One day I saw a woman who I guess was meditating because she was standing perfectly still on the beach for a pretty good while without even a phone in hand. Another day we saw a man walking down the beach playing air drums to music only he could hear.

One evening a couple released a miniature hot air balloon, complete with flames, into the darkening sky where it floated up and out to sea. (I learned it is actually called a sky lantern and you, too, can Google it to see what one looks like.)

A landscaping crew at the condo next door spent several days trimming a mass of sea grapes, but they did it while standing on ladders while impressively hacking away endlessly with machetes, the steady whack-whack sound a nice accompaniment to the usual whine of lawn mowers and weed eaters and leaf blowers that, unfortunately on an island that is beautifully landscaped in tropical flora, make up much of the auditory background.

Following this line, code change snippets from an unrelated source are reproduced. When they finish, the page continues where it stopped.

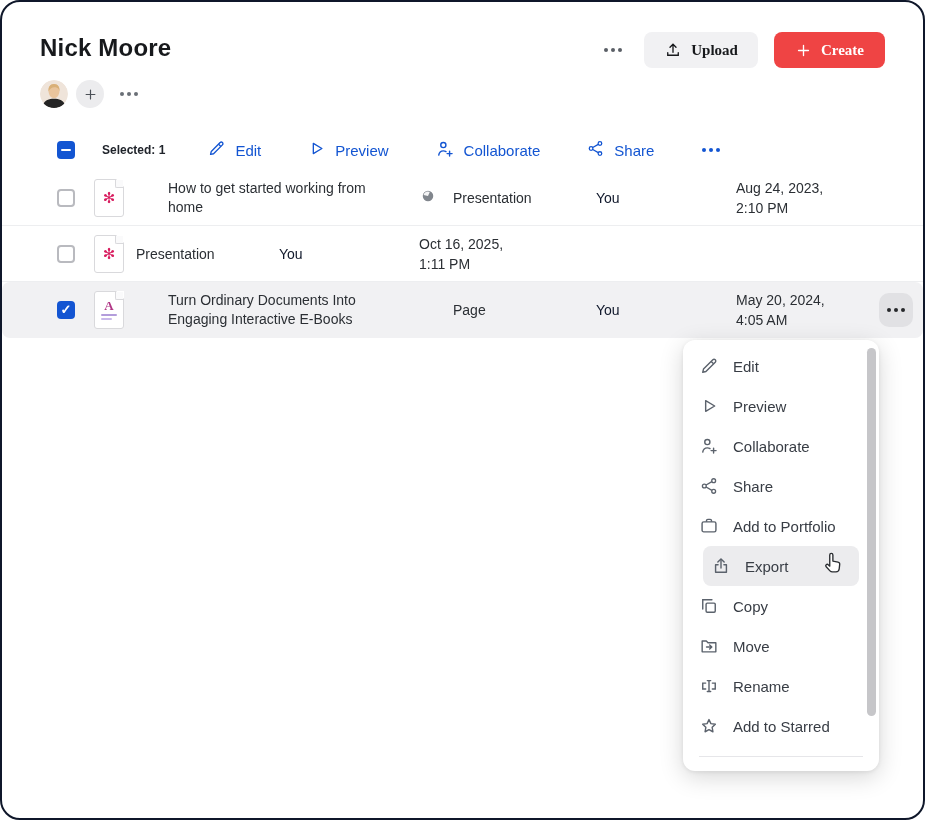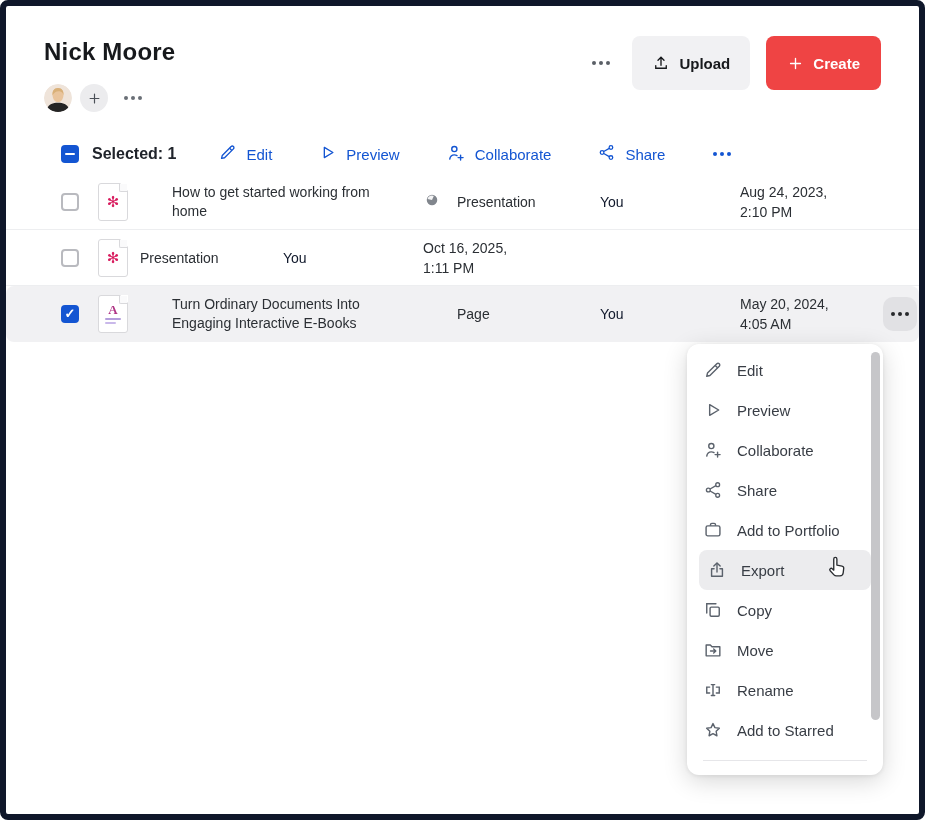--- a/index.html
+++ b/index.html
@@ -9,8 +9,8 @@
   .card {
     position: absolute; inset: 0;
     background: #fff;
-    border: 6px solid #0f172a;
-    border-radius: 8px;
+    border: 2px solid #0f172a;
+    border-radius: 20px;
     overflow: hidden;
   }
 

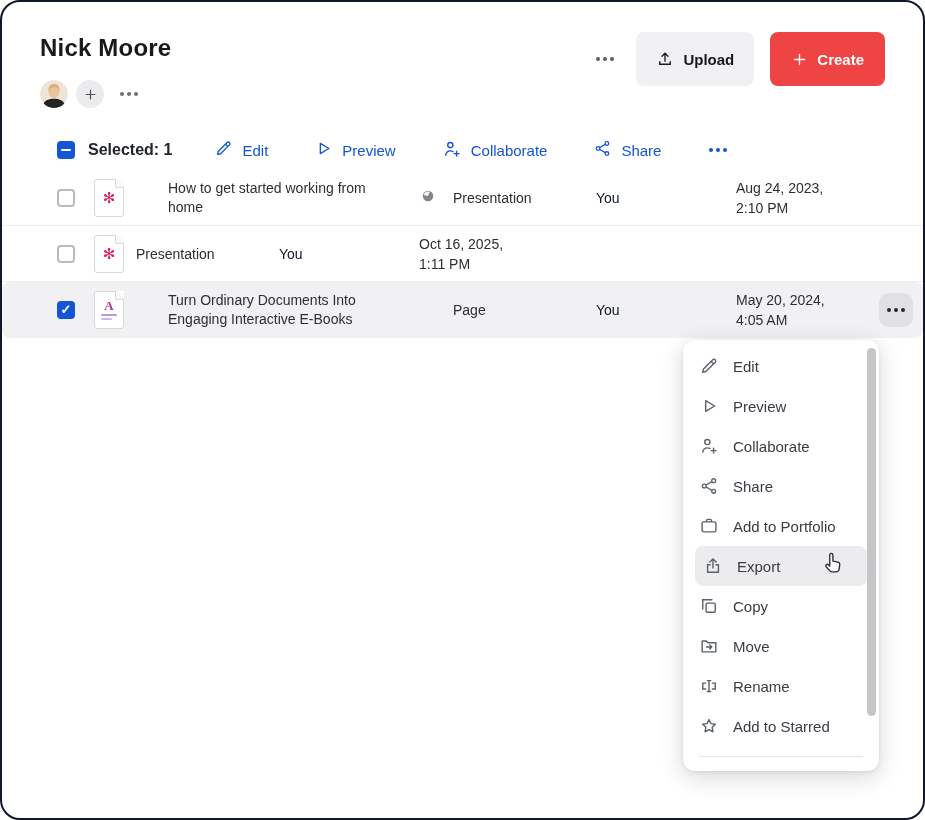--- a/index.html
+++ b/index.html
@@ -21,7 +21,7 @@
   .dots { display: inline-flex; gap: 3px; align-items: center; }
   .dots i { width: 4px; height: 4px; border-radius: 50%; background: currentColor; }
   .header-more { color: #5a5f66; padding: 8px 6px; cursor: pointer; border-radius: 6px; }
-  .btn { display: inline-flex; align-items: center; gap: 9px; height: 54px; border: none; border-radius: 8px; font-family: Liberation Sans, sans-serif; font-size: 15px; font-weight: 700; cursor: pointer; }
+  .btn { display: inline-flex; align-items: center; gap: 9px; height: 36px; border: none; border-radius: 8px; font-family: Liberation Serif, serif; font-size: 15px; font-weight: 700; cursor: pointer; }
   .btn-upload { background: #f1f1f3; color: #17191c; padding: 0 20px; }
   .btn-create { background: #ef4444; color: #fff; padding: 0 21px; }
   .btn svg { display: block; }

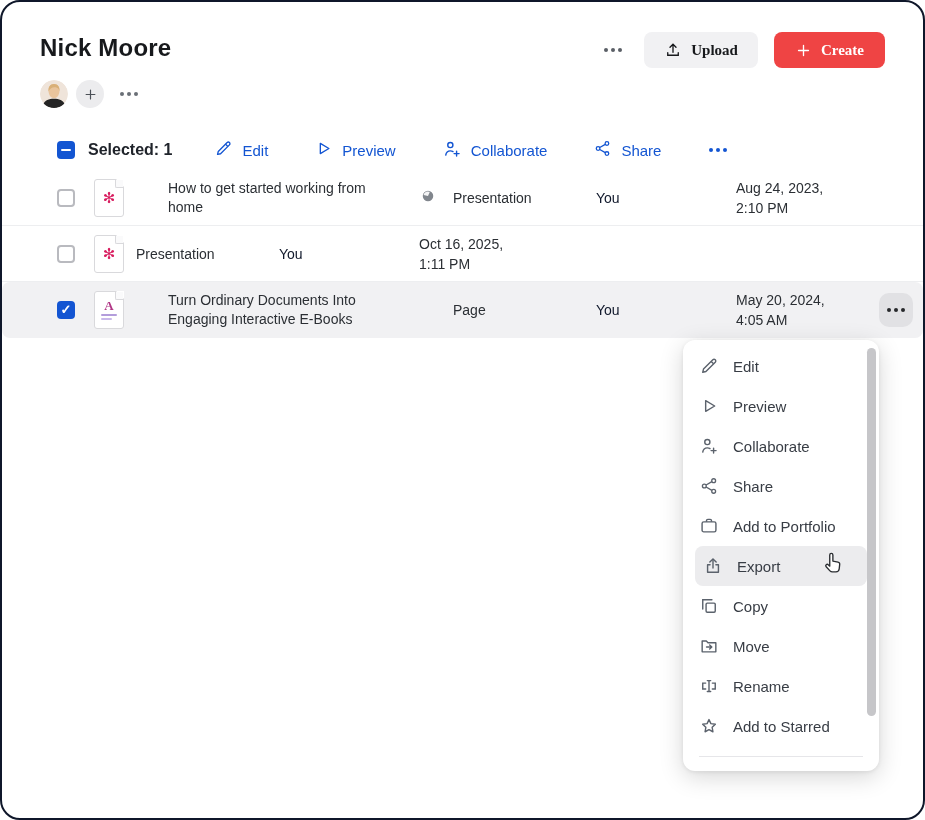--- a/index.html
+++ b/index.html
@@ -40,7 +40,7 @@
   .checkbox.filled::after { content: ""; position: absolute; inset: 0; }
   .checkbox.indeterminate::after { content: ""; position: absolute; left: 4px; right: 4px; top: 8px; height: 2.4px; background: #fff; border-radius: 1px; }
   .checkbox.checked::after { content: "✓"; color: #fff; font-size: 13px; font-weight: 700; display: flex; align-items: center; justify-content: center; position: absolute; inset: 0; }
-  .selected-count { margin-left: 13px; font-size: 16px; font-weight: 700; color: #20242b; }
+  .selected-count { margin-left: 27px; font-size: 12px; font-weight: 700; color: #20242b; }
   .tb-links { display: flex; align-items: center; gap: 46px; margin-left: 42px; color: #1355d2; }
   .tb-link { display: inline-flex; align-items: center; gap: 9px; font-size: 15px; font-weight: 500; color: #1355d2; cursor: pointer; }
   .tb-more { color: #1355d2; margin-left: 46px; padding: 6px 2px; cursor: pointer; }

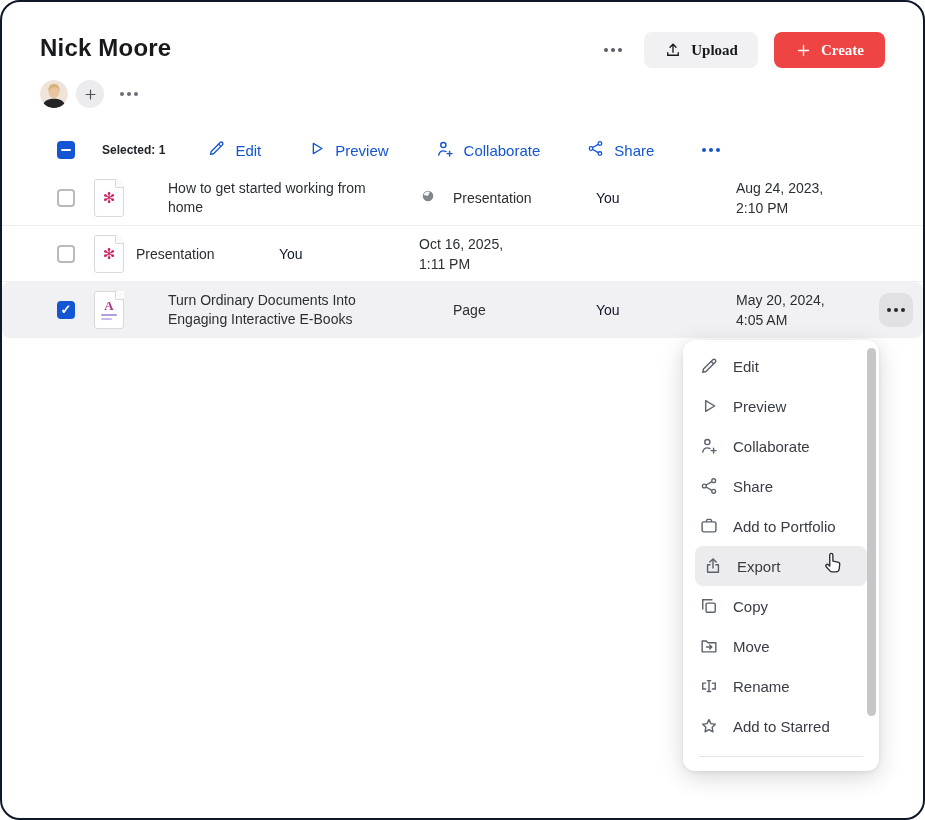--- a/index.html
+++ b/index.html
@@ -80,7 +80,7 @@
   }
   .menu-item { height: 40px; display: flex; align-items: center; gap: 14px; padding: 0 16px; font-size: 15px; color: #383d45; cursor: pointer; }
   .menu-item .mi-icon { color: #5b626c; display: flex; }
-  .menu-item.highlighted { margin: 0 12px; padding: 0 8px; background: #ececee; border-radius: 8px; }
+  .menu-item.highlighted { margin: 0 20px; padding: 0 8px; background: #ececee; border-radius: 8px; }
   .menu-divider { height: 1px; background: #e6e6e9; margin: 10px 16px 0; }
   .menu-scrollbar { position: absolute; top: 8px; right: 3px; width: 9px; height: 368px; border-radius: 5px; background: #c6c6c9; cursor: pointer; }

Then there was the mass gathering two nights in a row of a hundred or more people down the beach. They came out and stood stock still in rows for 15 minutes or so, then moved in unison down closer to the beach at dusk. We thought it might be some kind of zombie apocalyptic gathering, or a political rally, which is pretty much the same thing, but we were told later that it was probably a religious event, perhaps appeasing a sea god or praying for mermaids to appear or some other supernatural mumbo jumbo.

So, yes, we are people watchers. We enjoy observing people and their foibles, their odd habits, their individuality, their uniqueness. Humans are endlessly amusing and entertaining, but we’re not laughing at them so much as we’re laughing with them. Okay, we are laughing at some of them, but c’mon, you can’t just thrust a beach umbrella into the stand like a spear on a windy day and not expect it to blow down the beach.

All these things and all these people make up the atmosphere and charm that is the beach. We love it so: the sand between our toes, the cool dive into the water, the warm sun, the soft sounds of lapping waves, the palm trees swaying in the breeze, the salt air, the languid pace, the relaxing vibe.

It’s what will warm our hearts as we head home for the winter ahead.